L'area del Nordafrica è composta da sei stati che, da ovest a est, sono: Mauritania, Marocco, Algeria, Tunisia, Libia, Egitto. Nonostante caratteristiche simili, come le basi culturali date da religione islamica e civiltà araba, il Nordafrica è estremamente eterogeneo a livello di storia, lingua, stile di vita. Per comprendere il Nordafrica e la condizione della donna nei Paesi che lo compongono, è necessario analizzare come la primavera araba abbia segnato uno spartiacque.

In Nordafrica esiste un pre e un post 2011, quel periodo che ha visto il sorgere spontaneo, senza leader, guidato dai giovani e dai social, delle rivendicazioni per un futuro di dignità e democrazia. Le manifestazioni hanno portato alla democrazia solo nel caso tunisino, altrove hanno invece segnato un ritorno al regime militare e nuovi conflitti. Nonostante gli effetti a lungo termine non siano ancora chiari e la ricaduta sulla condizione femminile sia stata anche repressiva, la donna si è riappropriata dello spazio culturale e lì continua la sua protesta. Dove possibile, la rivoluzione passa per una disobbedienza creativa, ne è esempio il lavoro di Nada Riyadh, regista e protagonista del film autobiografico Happily Ever After (2016), che racconta la sua storia d'amore nell'Egitto post rivoluzione. Come spiega ad Internazionale, in piazza Tahrir, uomini e donne hanno marciato insieme, dormito insieme, discusso per arrivare a un cambiamento sociale che riguardasse entrambi. In piazza si sono verificati anche episodi di molestie, come hanno riportato diverse giornaliste. Tuttavia, dopo la rivoluzione qualcosa è cambiato: molte coppie hanno addirittura deciso di convivere senza sposarsi, comportamento illegale in Egitto.

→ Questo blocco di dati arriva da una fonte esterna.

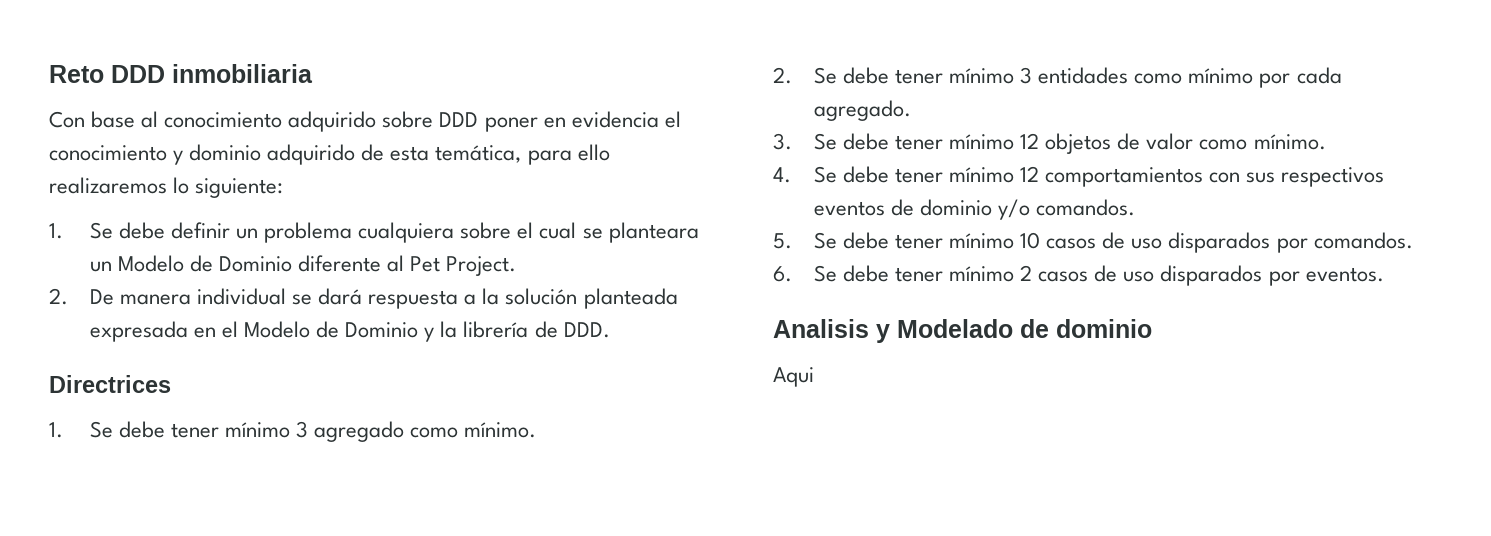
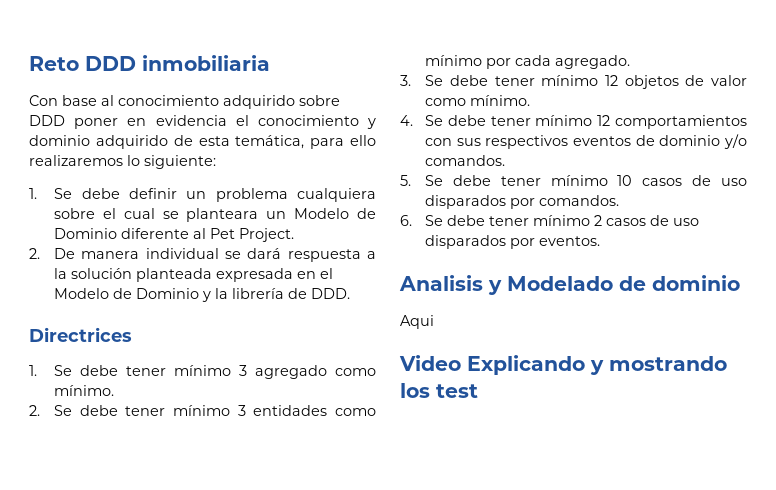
(814, 377) none -> [399,355,727,375] [400,383,478,398] // Video Explicando y mostrando los test

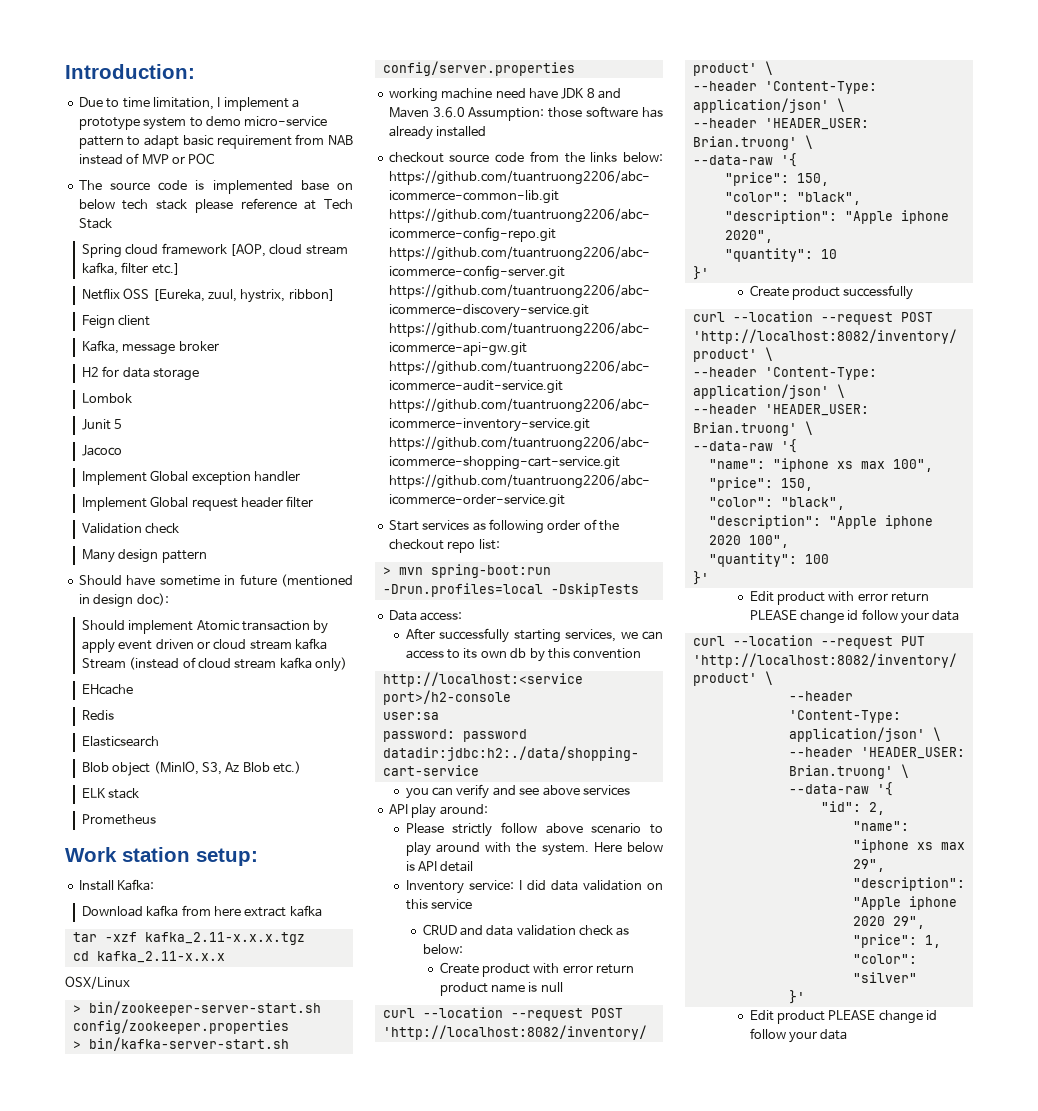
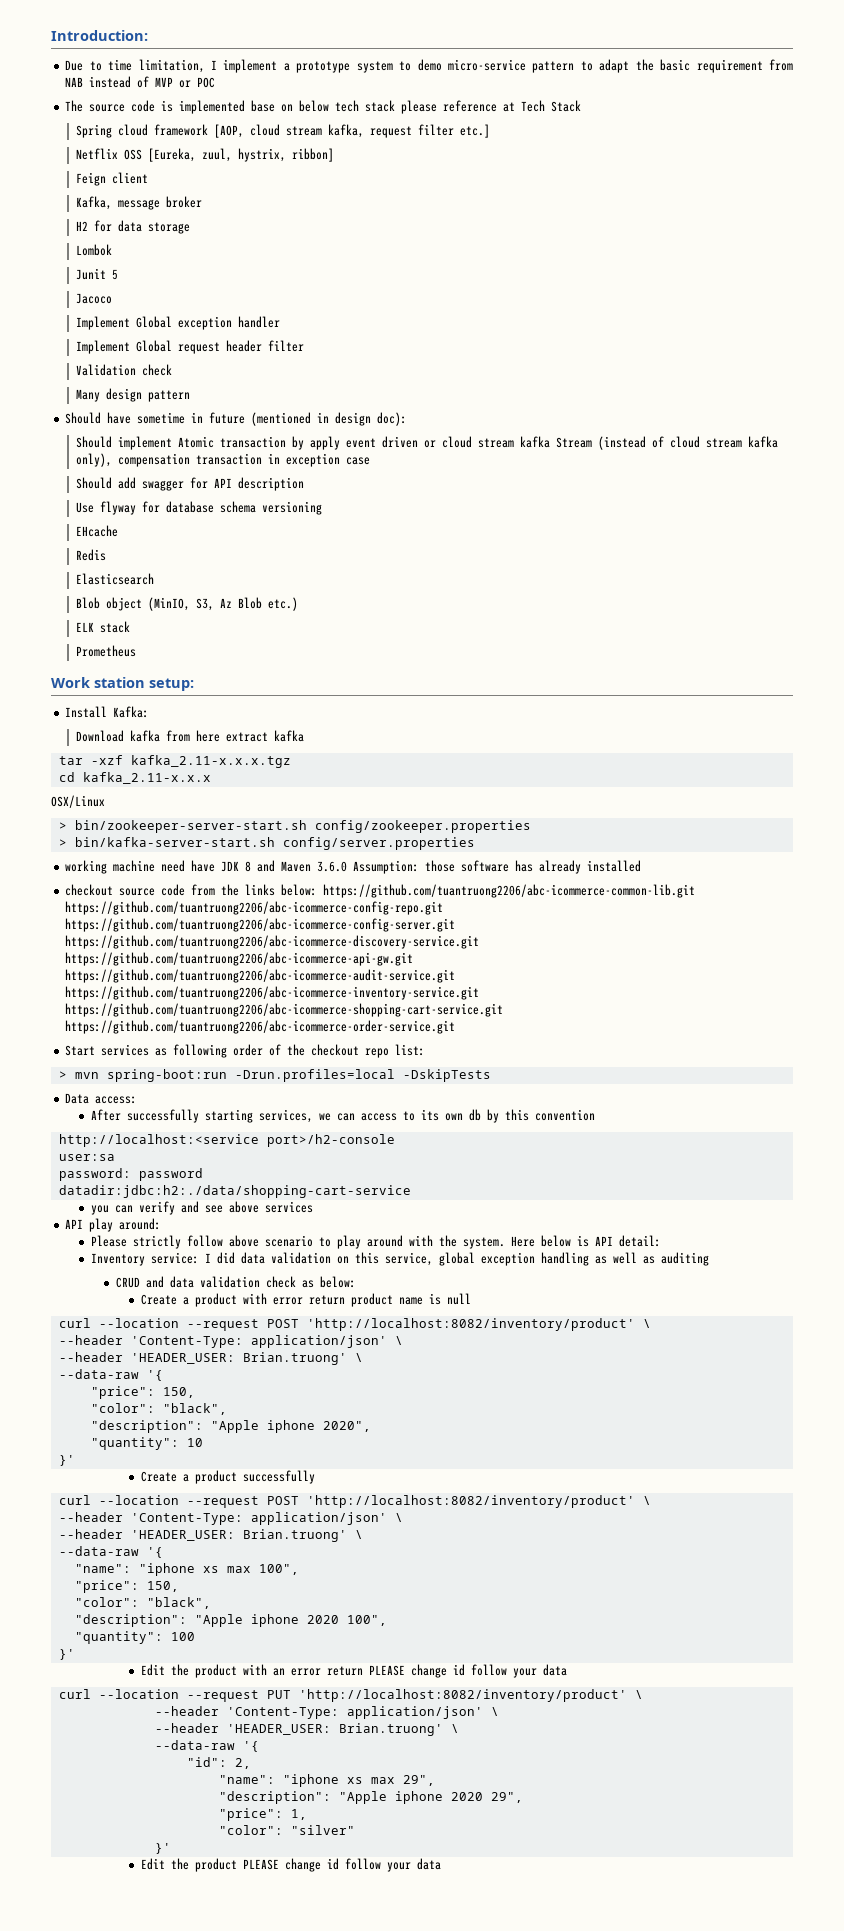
(180, 142) none -> [635,59,654,71] the
(118, 269) none -> [370,126,413,138] request
[315,657,348,672] only) -> [76,453,371,467] [76,477,305,491] [76,501,323,515] only), compensation transaction in exception case // Should add swagger for API description // Use flyway for database schema versioning
[440,861,474,872] detail -> [618,1235,661,1247] detail:
[431,899,473,910] service -> [384,1252,709,1266] service, global exception handling as well as auditing
(479, 968) none -> [182,1297,189,1305] a
(789, 291) none -> [182,1474,189,1482] a
[776,591,855,605] product with -> [170,1664,285,1678] the product with an
(774, 1015) none -> [170,1858,189,1870] the

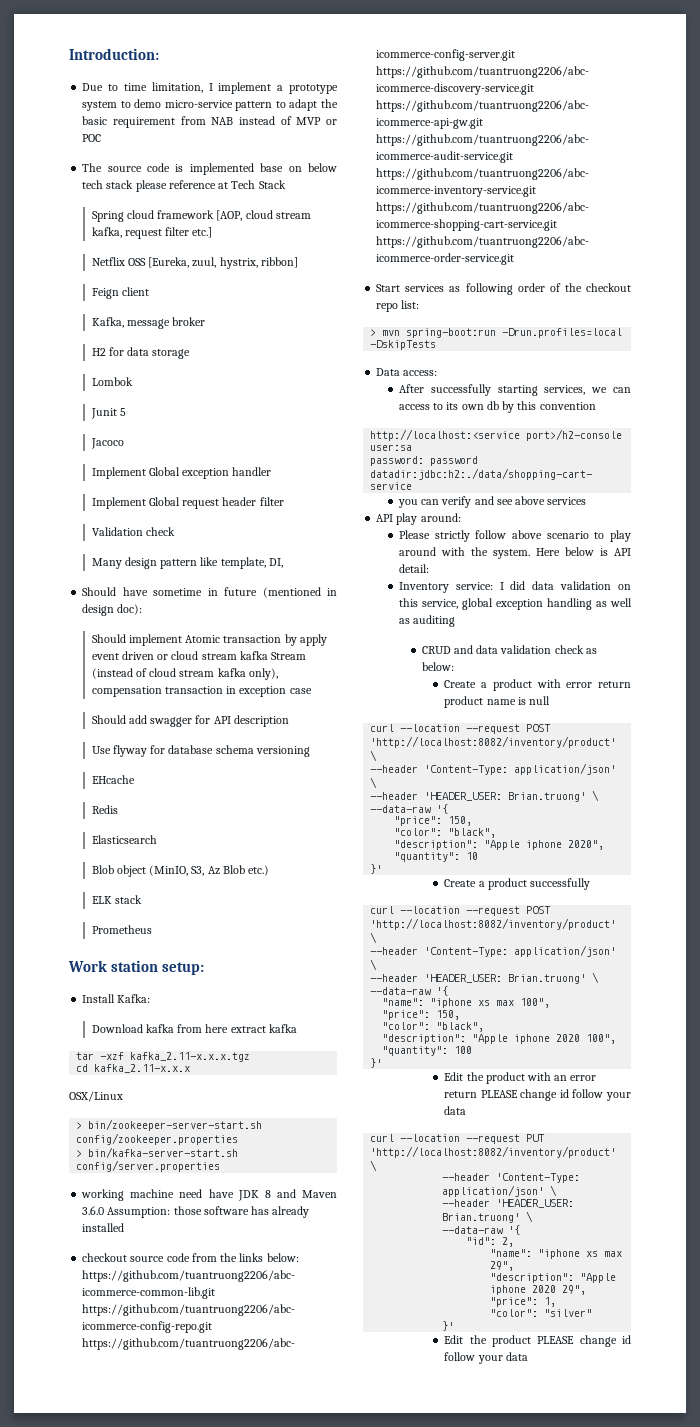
(191, 396) none -> [200,557,283,569] like template, DI,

In Algeria e Sudan le donne partecipano tuttora alle proteste. In Algeria le manifestazioni sono iniziate quando Abdelaziz Bouteflika, 82 anni, ha annunciato la candidatura al quinto mandato. Dal 2011 in Algeria le proteste sono vietate ma le donne (liceali, universitarie, anziane, con e senza velo, coperte dalla bandiera) si sono appropriate dello spazio pubblico, soprattutto l'8 marzo, quando il venerdì di manifestazioni è coinciso con la festa della donna. Anche in Sudan il ruolo della donna in piazza è determinante; la BBC ha stimato che più del 70% dei manifestanti sia donna. Iconica l’immagine della signora vestita in bianco che sale sul tetto di una macchina e intona canti. Le proteste sono nate in dicembre, chiedendo la fine del governo di Omar Al Bashir dopo l'ennesimo aumento dei prezzi del pane. Ora però, dopo mesi di proteste non violente, la repressione è sfociata in massacro.

Il Nordafrica vive un momento di transizione, in cui la condizione femminile è in divenire: sono migliorati gli aspetti che riguardano salute ed educazione, ma paradossalmente non la percentuale di occupazione. Per quanto riguarda lo status personale, ci sono ancora molte carenze. Con status personale si intende tutto ciò che nei diversi Stati è regolato dal Codice di Statuto Personale, che va dal matrimonio al divorzio, dall’eredità alla custodia dei figli, coprendo tutti gli aspetti intimi della vita di donne (e uomini). Ogni Codice risulta diverso, in base ad esempio a quanto segue la Shari'a. In alcuni casi, il Codice è stato rinnovato e reso più egualitario: in Tunisia nel 2017 è stata abolita la legge che impediva a una donna musulmana di sposare un uomo di fede diversa. In altri casi, invece, come in Libia e Sudan, il Codice si rifà alla Shari'a, interpretata spesso in modo ancora più stringente. Tra le limitazioni che le donne incontrano in base al Codice di Statuto Personale: la necessità di avere l'autorizzazione da parte di un tutore uomo per sposarsi; difficoltà nel procedere al divorzio, poiché spesso una donna che lo chiede univocamente è costretta a pagare una cifra che non può possedere se non ha mai avuto la possibilità di lavorare. Anche passare la propria nazionalità ai figli, in alcuni casi, non è scontato o possibile. Per quanto riguarda l'eredità, se il Codice prevede di seguire la legge islamica, le figlie femmine ereditano meno dei maschi.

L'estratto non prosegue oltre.